W ubiegłym roku zarejestrowano na terenie kraju łącznie 2 270 nowych aut
marki SsangYong, co oznacza 33-proc. wzrost w stosunku do 2022 r. Polski
importer (wywodzący się z grupy dealerskiej PTH) uzyskał więc 0,4 proc. udziału w rynku. I osiągnięcie takiego wyniku BAIC Auto Polska (wywiad z prezesem spółki Jerzym Prządką w nadchodzącym „Dealerze”) założyło sobie jeszcze w tym roku (BAIC – kolejna marka ze Wschodu – związana jest właścicielsko z Grupą PTH).

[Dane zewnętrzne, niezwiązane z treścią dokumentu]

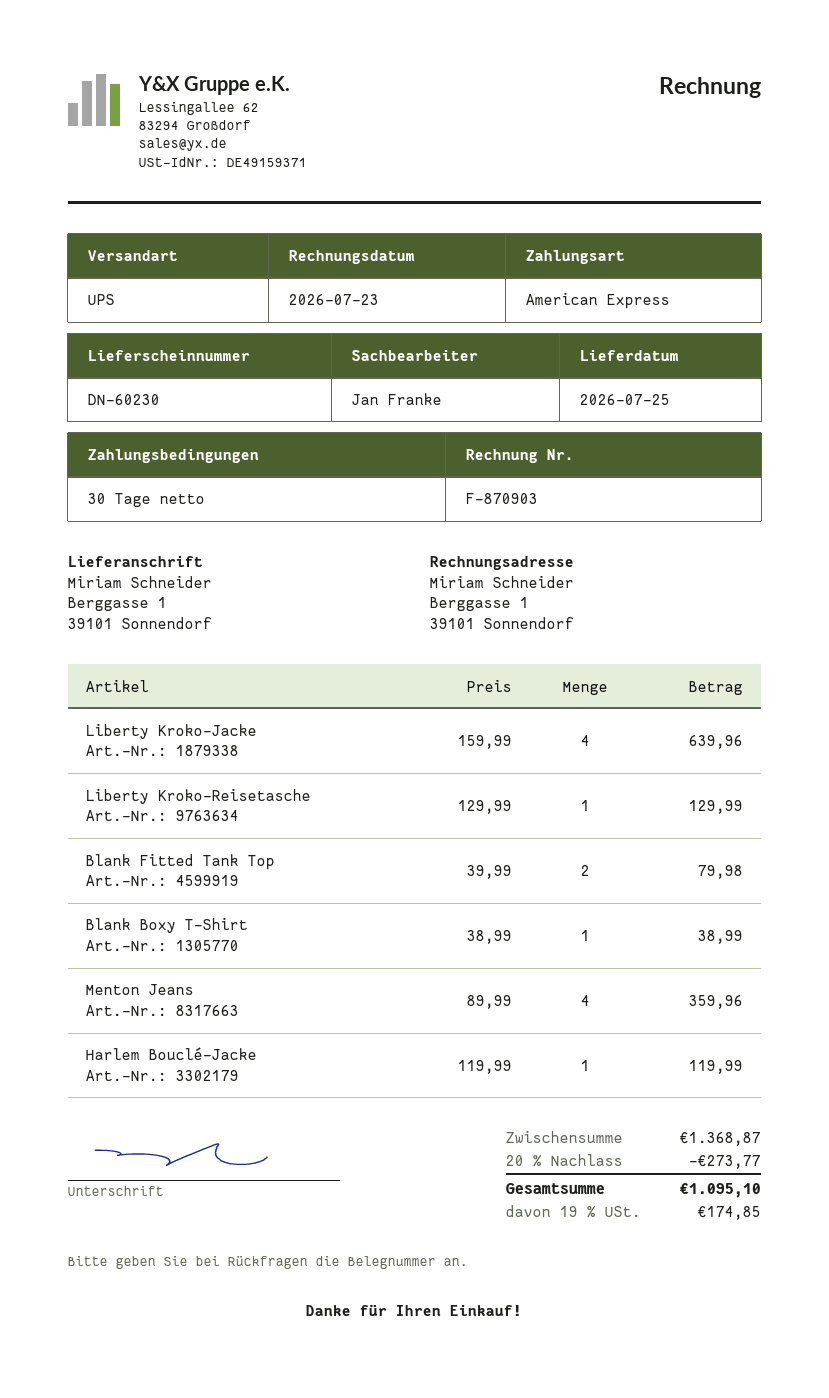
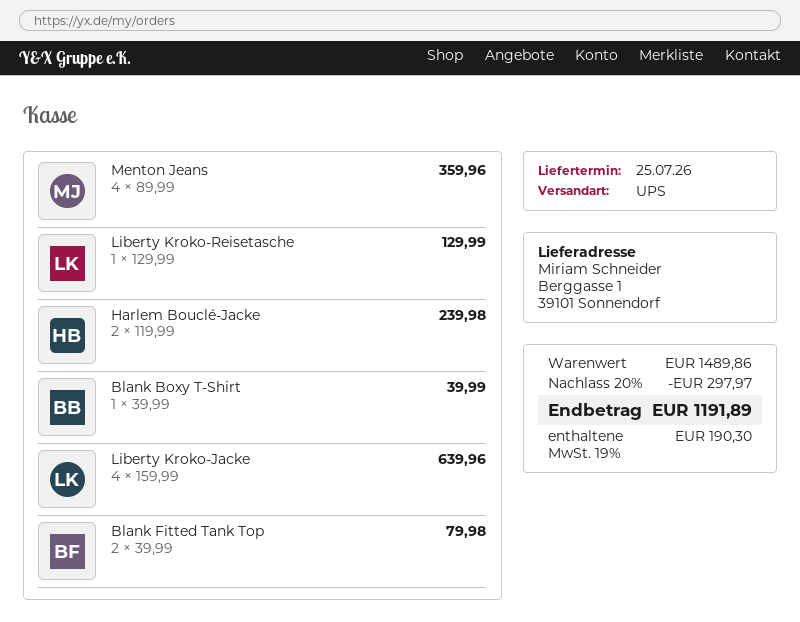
Blank Boxy T-Shirt: 1 x 38.99 = 38.99 -> 1 x 39.99 = 39.99
Harlem Bouclé-Jacke: 1 x 119.99 = 119.99 -> 2 x 119.99 = 239.98
subtotal: 1368.87 -> 1489.86
discount: 20% = 273.77 -> 20% = 297.97
tax: 19% = 174.85 -> 19% = 190.30
total: 1095.10 -> 1191.89

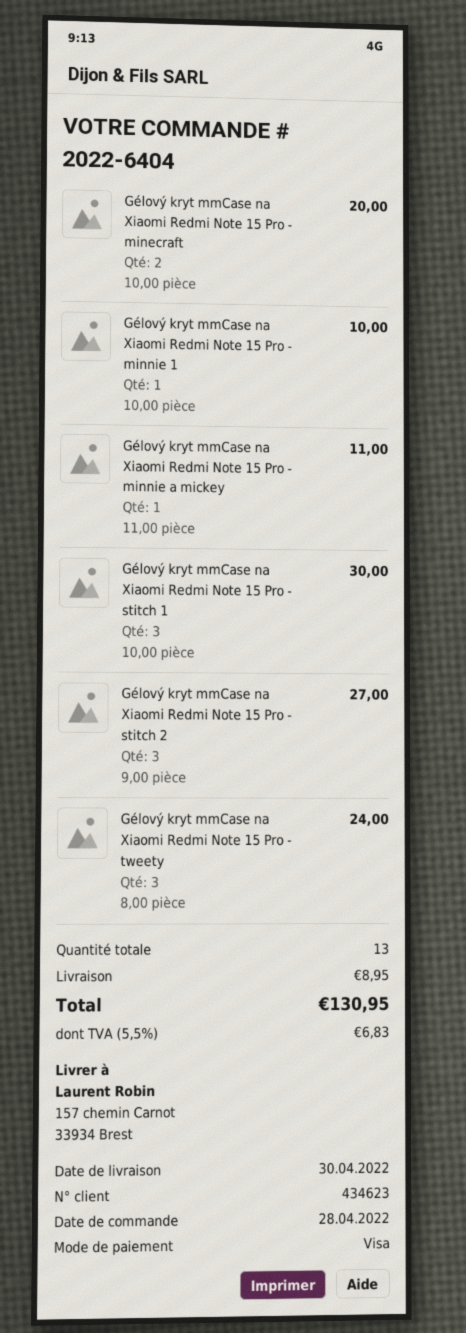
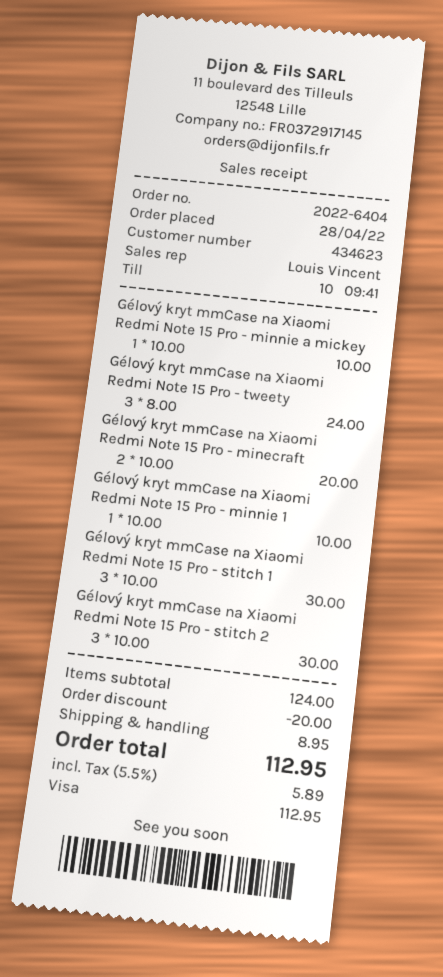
Gélový kryt mmCase na Xiaomi Redmi Note 15 Pro - minnie a mickey: 1 x 11.00 = 11.00 -> 1 x 10.00 = 10.00
Gélový kryt mmCase na Xiaomi Redmi Note 15 Pro - stitch 2: 3 x 9.00 = 27.00 -> 3 x 10.00 = 30.00
discount: none -> 20.00
tax: 5.5% = 6.83 -> 5.5% = 5.89
total: 130.95 -> 112.95

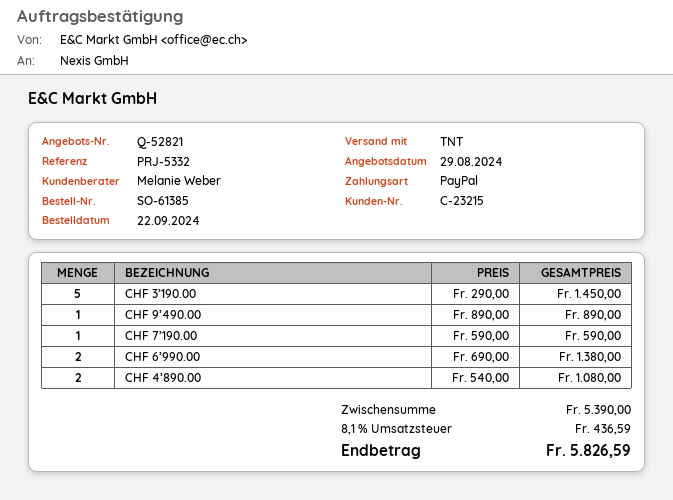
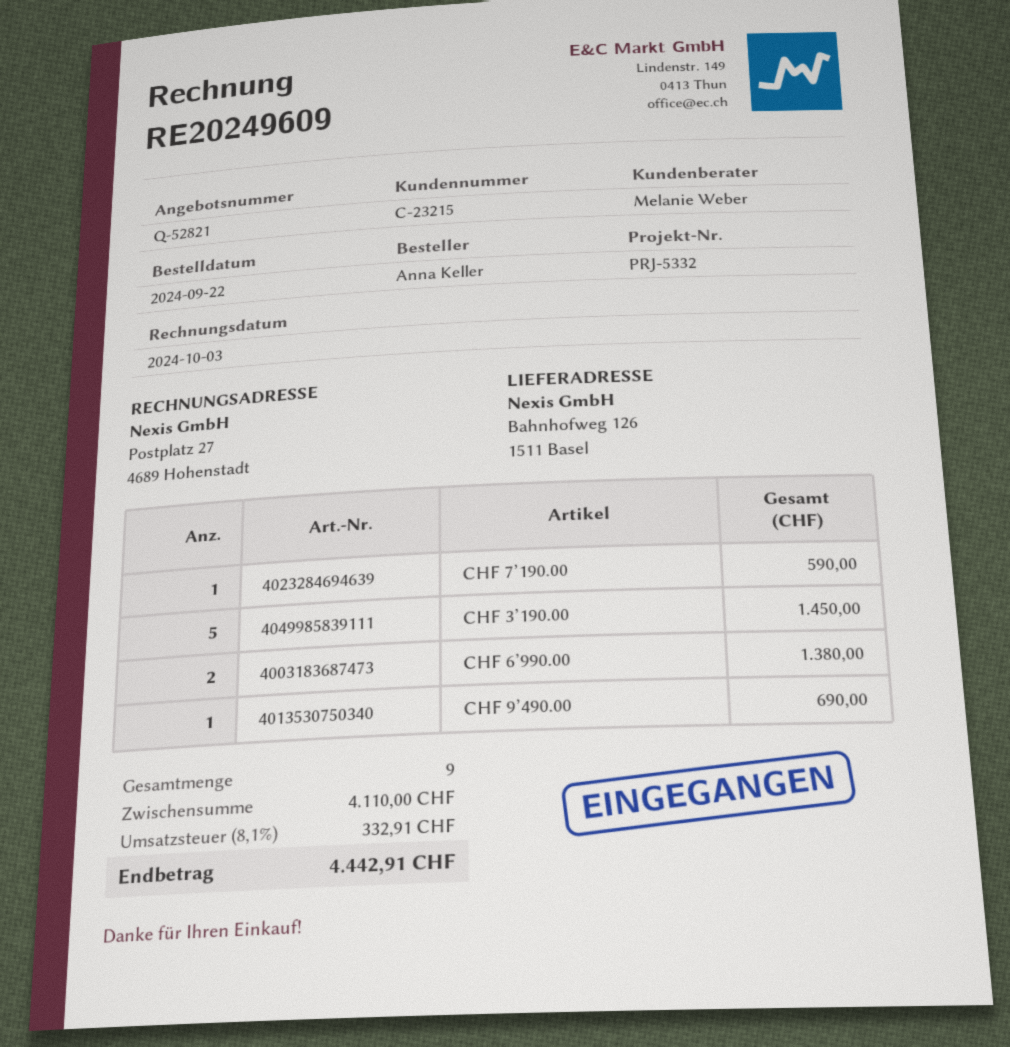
CHF 9’490.00: 1 for 890.00 -> 1 for 690.00
CHF 4’890.00: 2 for 1080.00 -> none
subtotal: 5390.00 -> 4110.00
tax: 8.1% = 436.59 -> 8.1% = 332.91
total: 5826.59 -> 4442.91

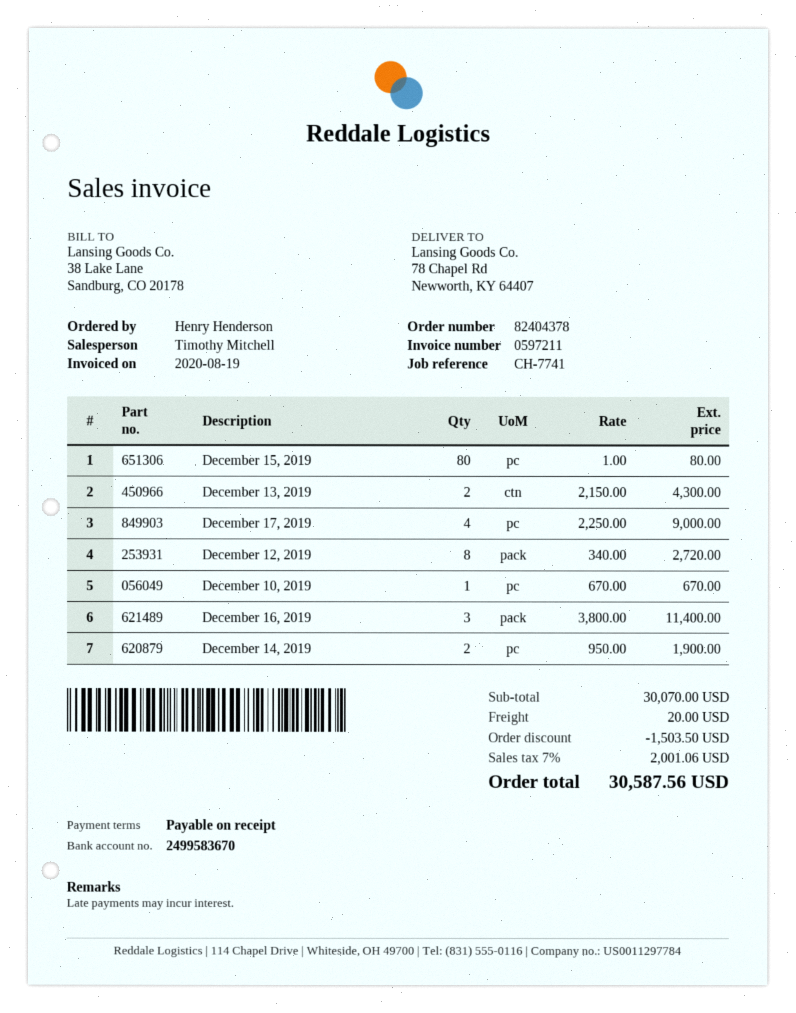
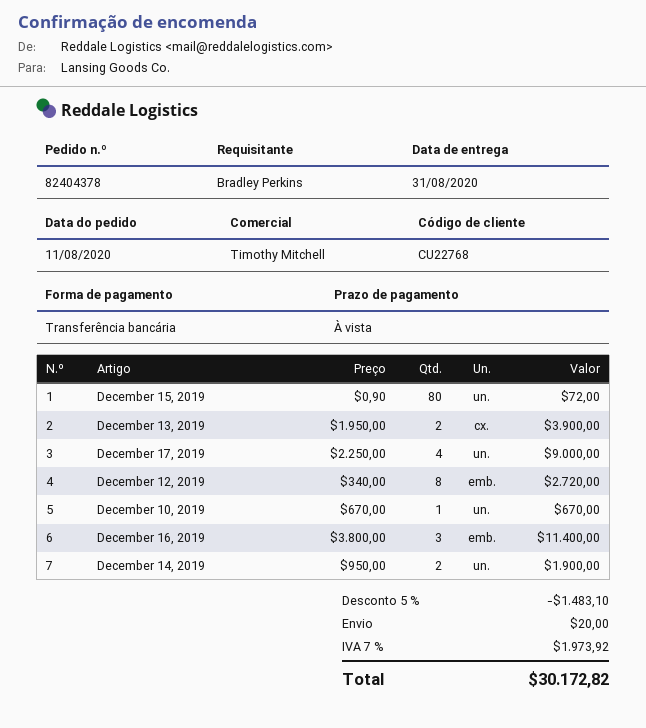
ordered by: Henry Henderson -> Bradley Perkins
December 15, 2019: 80 x 1.00 = 80.00 -> 80 x 0.90 = 72.00
December 13, 2019: 2 x 2150.00 = 4300.00 -> 2 x 1950.00 = 3900.00
discount: 1503.50 -> 1483.10
tax: 7% = 2001.06 -> 7% = 1973.92
total: 30587.56 -> 30172.82

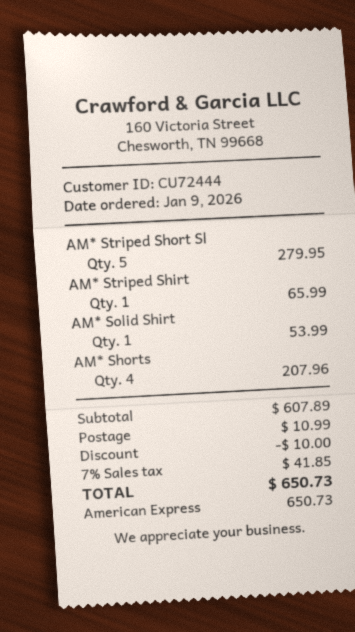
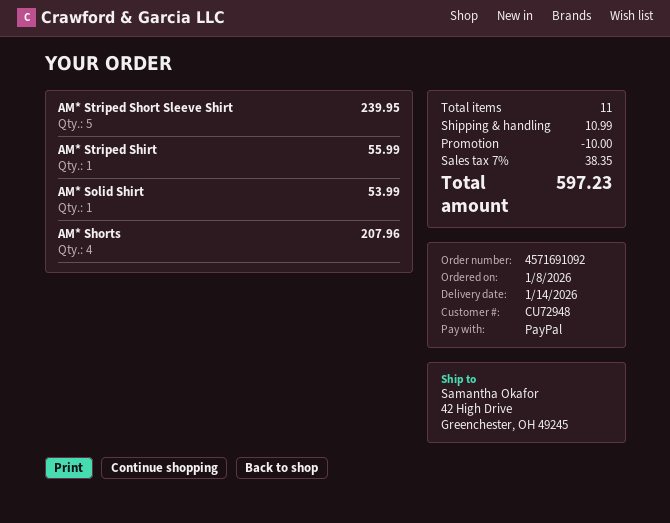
order date: 2026-01-09 -> 2026-01-08
customer number: CU72444 -> CU72948
payment method: American Express -> PayPal
AM* Striped Short Sl: 5 for 279.95 -> 5 for 239.95
AM* Striped Shirt: 1 for 65.99 -> 1 for 55.99
tax: 7% = 41.85 -> 7% = 38.35
total: 650.73 -> 597.23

Najlepiej sprzedającym się autem osobowym był model marki Korando, odpowiadający za około 46 proc. całości dostaw SsangYonga na polskim rynku (909 egz.). Na kolejnych miejscach uplasowały się modele Tivoli i Tivoli Grand, z wynikami – odpowiednio – 413 oraz 261 egz. Z kolei nowy Torres (jego wersja spalinowa trafiła do sprzedaży po wakacjach) sprzedał się w liczbie 278 egz. Flagowy model brandu Rexton uzyskał zaś wynik 96 zarejestrowanych egzemplarzy.
Jak podaje Samar, firma jest wyjątkowo zadowolona ze swojego modelu użytkowego, czyli pick-upa Musso, którego zarejestrowano 313 szt. (w tym 312 egz. Musso Grand oraz tylko jeden egzemplarz Musso). Spółka ocenia, że segment pick-upów ma bardzo duży potencjał rozwoju na rodzimym rynku.
A jakie są plany importera na bieżący rok? Przedsiębiorstwo liczy na wzrost sprzedaży – do łącznie 3,5 tys. modeli osobowych i użytkowych, przyznając, że taki plan jest ambitny, ale całkiem realny. Jeśli udałoby się go zrealizować, to udział SsangYonga w polskim rynku wyniósłby już 0,64 proc. Wiosną w rodzimych salonach pojawią się pierwsze egzemplarze Torresa EVX, elektrycznego SUV-a o zasięgu 462 km.